DATASET ENTRIES:
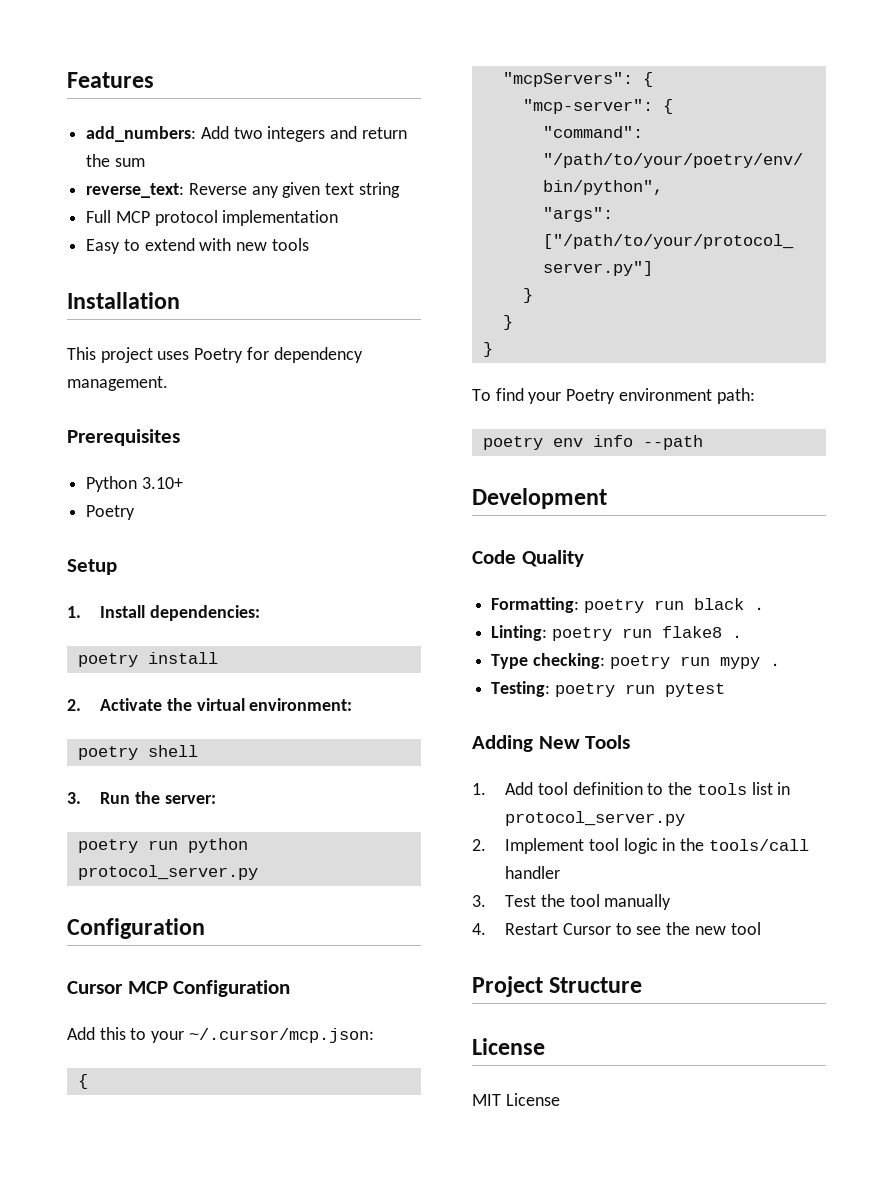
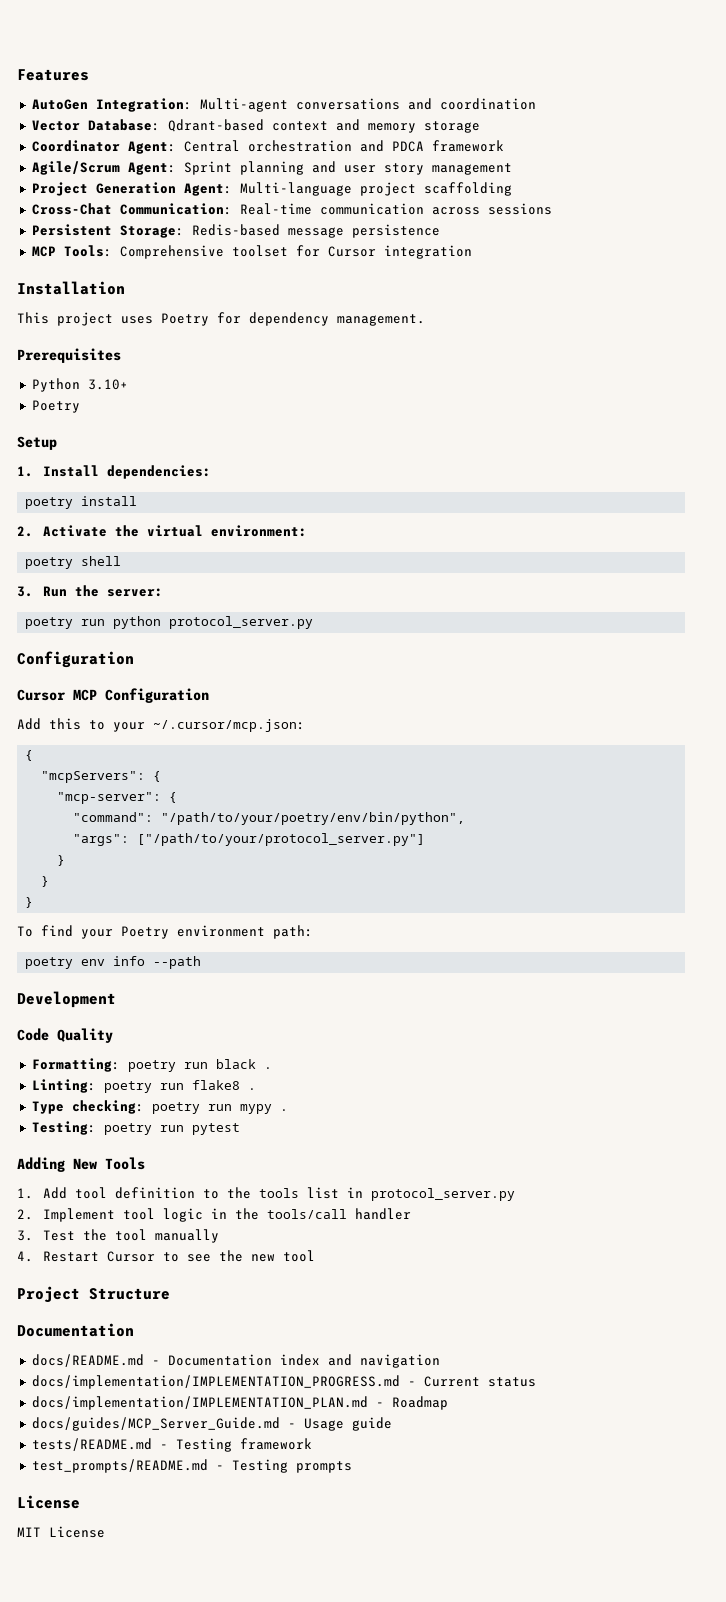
- add_numbers: Add two integers and return the sum
- reverse_text: Reverse any given text string
- Full MCP protocol implementation
- Easy to extend with new tools
+ AutoGen Integration: Multi-agent conversations and coordination
+ Vector Database: Qdrant-based context and memory storage
+ Coordinator Agent: Central orchestration and PDCA framework
+ Agile/Scrum Agent: Sprint planning and user story management
+ Project Generation Agent: Multi-language project scaffolding
+ Cross-Chat Communication: Real-time communication across sessions
+ Persistent Storage: Redis-based message persistence
+ MCP Tools: Comprehensive toolset for Cursor integration
  Project Structure
+ Documentation
+ docs/README.md - Documentation index and navigation
+ docs/implementation/IMPLEMENTATION_PROGRESS.md - Current status
+ docs/implementation/IMPLEMENTATION_PLAN.md - Roadmap
+ docs/guides/MCP_Server_Guide.md - Usage guide
+ tests/README.md - Testing framework
+ test_prompts/README.md - Testing prompts

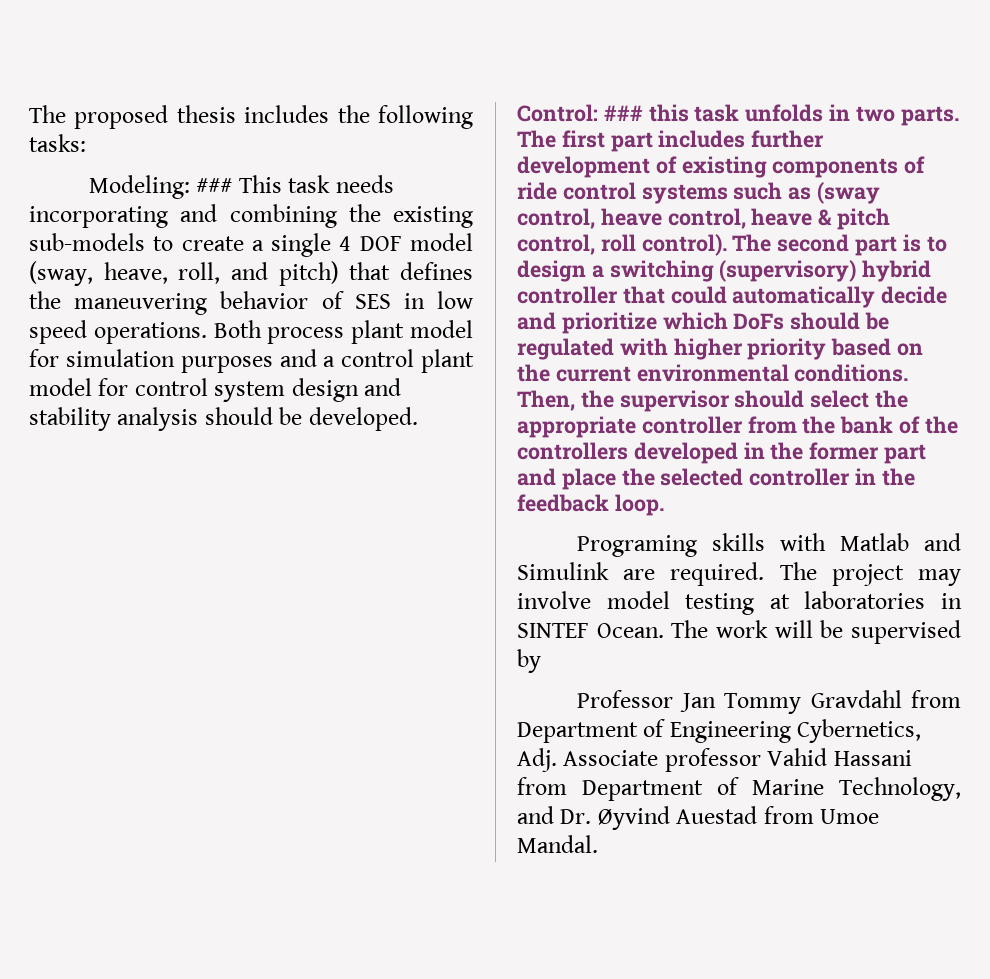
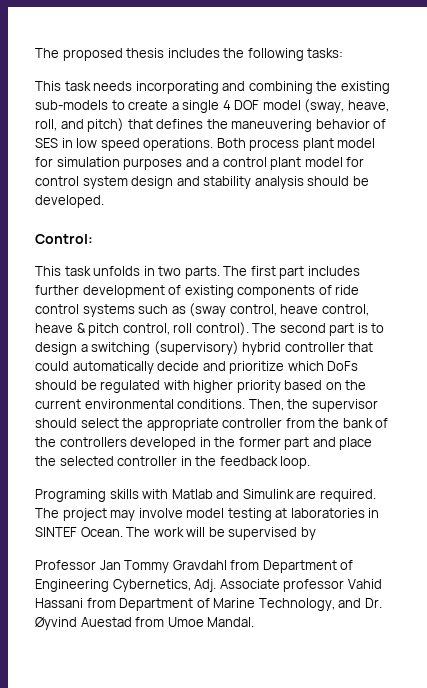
- Modeling: ### This task needs incorporating and combining the existing sub-models to create a single 4 DOF model (sway, heave, roll, and pitch) that defines the maneuvering behavior of SES in low speed operations.
+ This task needs incorporating and combining the existing sub-models to create a single 4 DOF model (sway, heave, roll, and pitch) that defines the maneuvering behavior of SES in low speed operations.
- Control: ### this task unfolds in two parts.
+ Control:
+ This task unfolds in two parts.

TASK DESCRIPTION:
Give every line of the material that includes the string "parts".

THE ANSWER:
- Control: ### this task unfolds in two parts.
+ This task unfolds in two parts.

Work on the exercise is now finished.